Anders Szepessy (born 1960) is a Swedish mathematician.

Szepessy received his PhD in 1989 from Chalmers University of Technology with thesis Convergence of the streamline diffusion finite element method for conservation laws under the supervision of Claes Johnson. Szepessy is now a professor of mathematics and numerical analysis at KTH Royal Institute of Technology.

His research area is applied mathematics, especially partial differential equations.

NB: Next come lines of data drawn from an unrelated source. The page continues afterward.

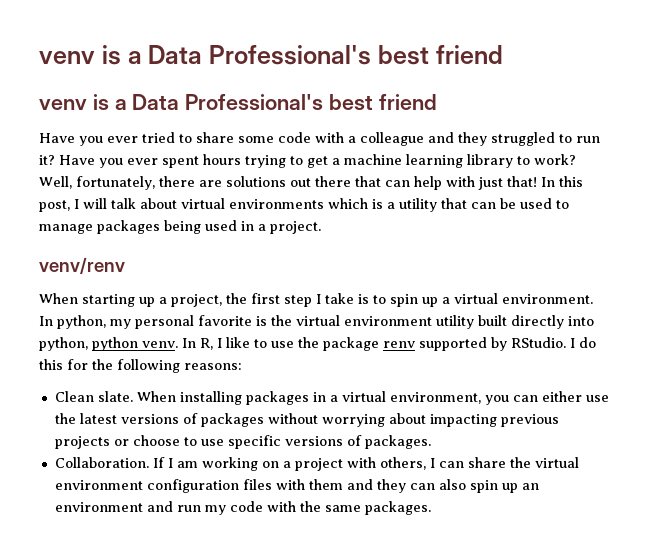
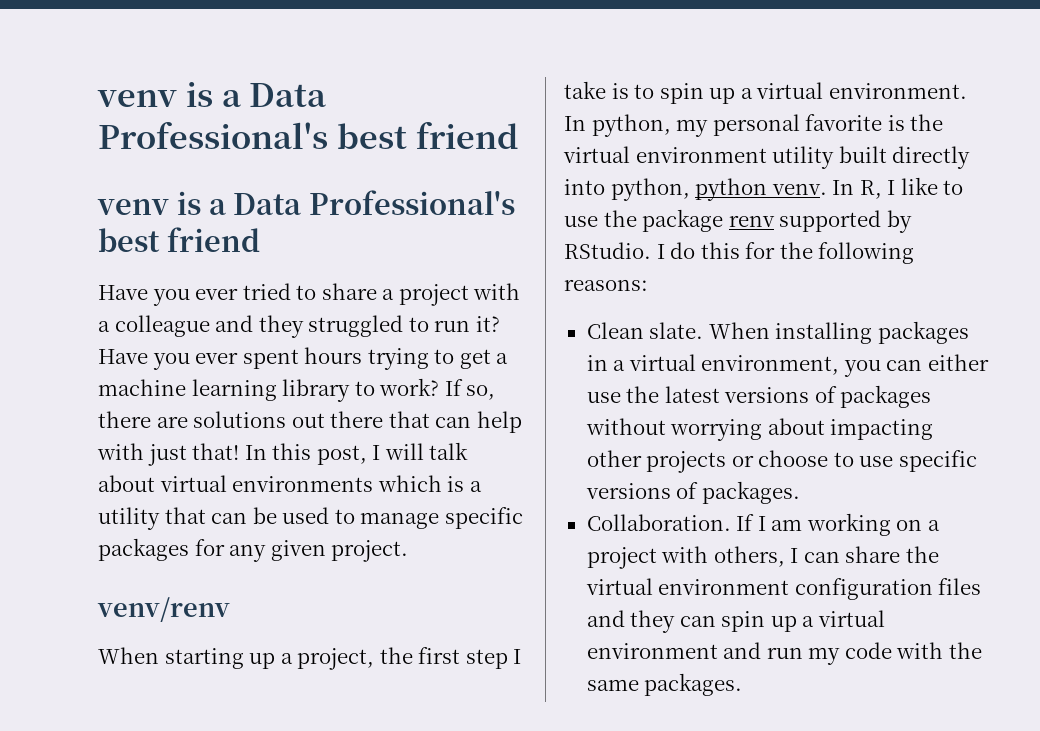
[238,132,311,143] some code -> [382,284,469,306] a project
[39,176,155,190] Well, fortunately, -> [444,379,496,400] If so,
[97,220,266,234] packages being used in a -> [444,507,523,529] [98,538,326,562] specific packages for any given
[500,414,559,427] previous -> [586,450,642,467] other
[275,479,343,490] with them -> (982, 586) none
[438,479,539,493] also spin up an -> [721,610,885,632] spin up a virtual

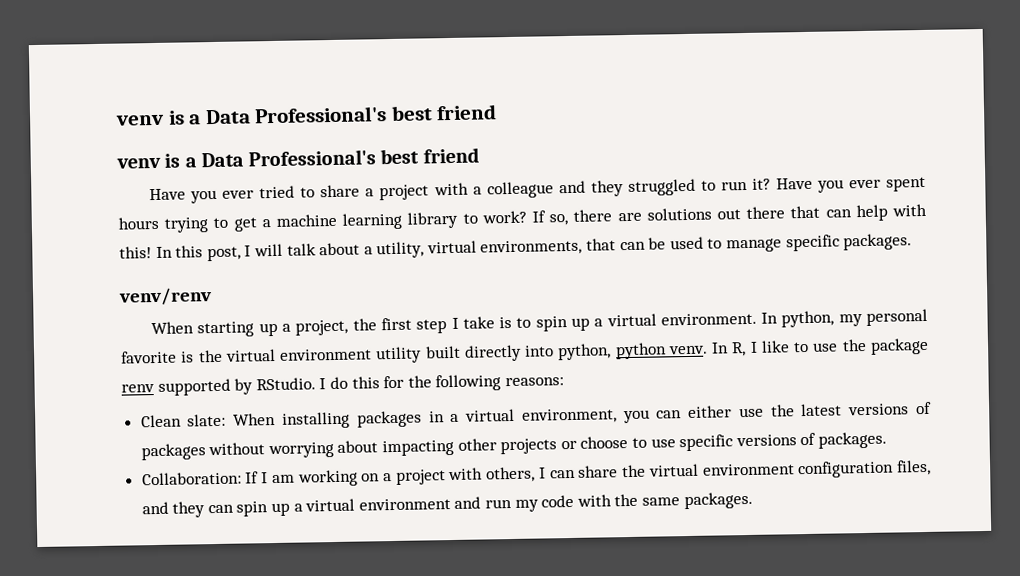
[147,443,240,466] just that! -> [119,246,152,259] this!
[159,475,482,492] [98,507,160,530] virtual environments which is a utility -> [363,239,583,259] a utility, virtual environments,
[98,538,409,562] packages for any given project. -> [843,233,913,251] packages.
[649,322,704,339] slate. -> [187,413,227,427] slate:
[586,514,731,531] Collaboration. -> [141,471,242,486] Collaboration:
[938,578,982,595] files -> [896,459,932,476] files,

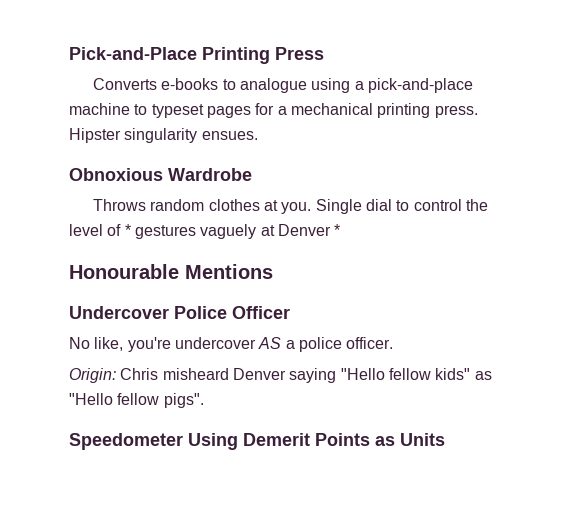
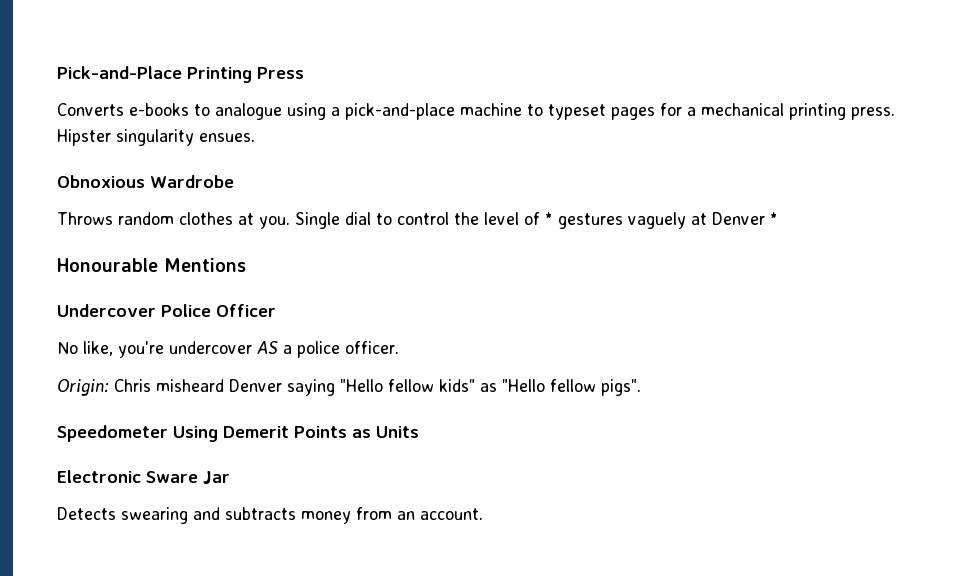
(445, 439) none -> [57,470,230,484] [57,507,483,524] // Electronic Sware Jar // Detects swearing and subtracts money from an account.

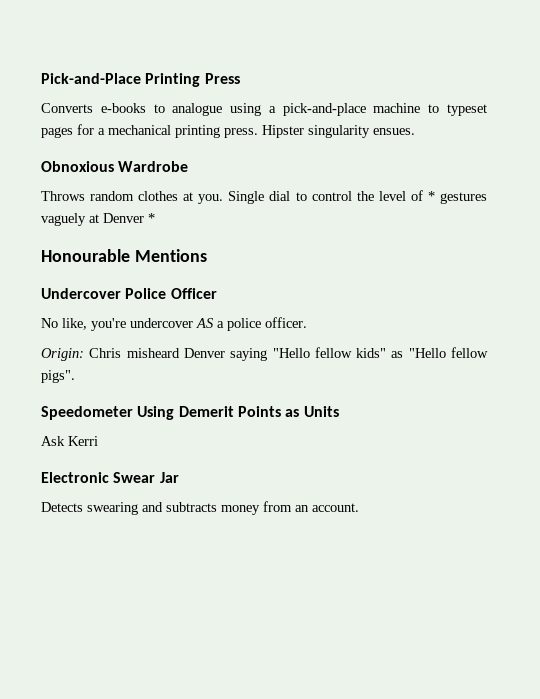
(419, 432) none -> [41,436,98,446] // Ask Kerri
[146,471,198,483] Sware -> [113,472,156,483] Swear

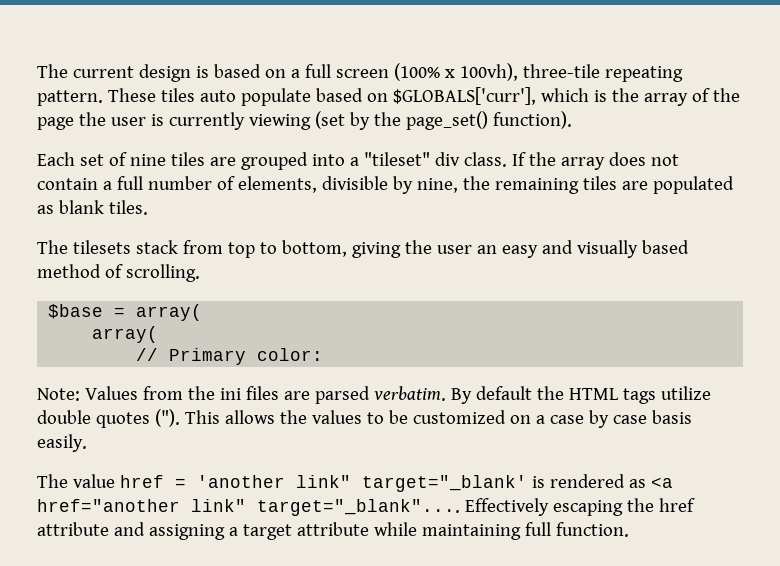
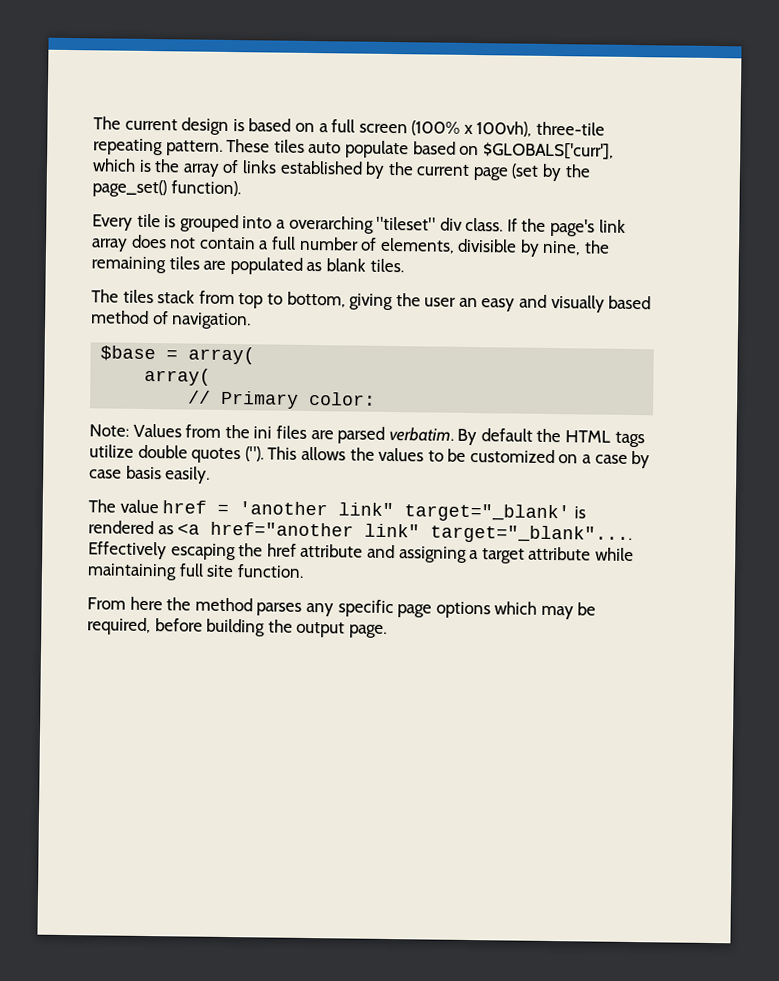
[712,88,740,102] [37,112,311,130] the page the user is currently viewing -> [241,160,509,181] links established by the current page
[37,152,236,166] Each set of nine tiles are -> [92,213,177,231] Every tile is
(359, 161) none -> [288,215,374,234] overarching
(556, 159) none -> [550,218,626,237] page's link
[72,240,131,254] tilesets -> [122,289,154,304] tiles
[125,264,200,282] scrolling. -> [171,312,252,330] navigation.
(551, 529) none -> [206,564,235,578] site
(629, 529) none -> [87,596,597,620] [87,617,387,638] // From here the method parses any specific page options which may be required, before building the output page.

Szepessy was an invited speaker at the International Congress of Mathematicians in 2006 in Madrid. He was elected a member of the Royal Swedish Academy of Sciences in 2007.

==Selected publications==
- Johnson, Claes (1987). "On the convergence of a finite element method for a nonlinear hyperbolic conservation law"
- Szepessy, Anders (1989). "An existence result for scalar conservation laws using measure valued solutions"
- Szepessy, Anders (1989). "Measure-valued solutions of scalar conservation laws with boundary conditions"
- Szepessy, Anders (1989). "Convergence of a shock-capturing streamline diffusion finite element method for a scalar conservation law in two space dimensions"
- Johnson, Claes (1990). "On the convergence of shock-capturing streamline diffusion finite element methods for hyperbolic conservation laws"
- Hansbo, Peter (1990). "A velocity-pressure streamline diffusion finite element method for the incompressible Navier-Stokes equations"
- Szepessy, Anders (1993). "Nonlinear stability of viscous shock waves"
- Goodman, Jonathan (1994). "A Remark on the Stability of Viscous Shock Waves"
- Johnson, Claes (1995). "Adaptive finite element methods for conservation laws based on a posteriori error estimates"
- Jaffre, J. (1995). "Convergence of the Discontinuous Galerkin Finite Element Method for Hyperbolic Conservation Laws"
- Szepessy, Anders (1996). "Stability of rarefaction waves in viscous media"
- Szepessy, Anders (2001). "Adaptive weak approximation of stochastic differential equations"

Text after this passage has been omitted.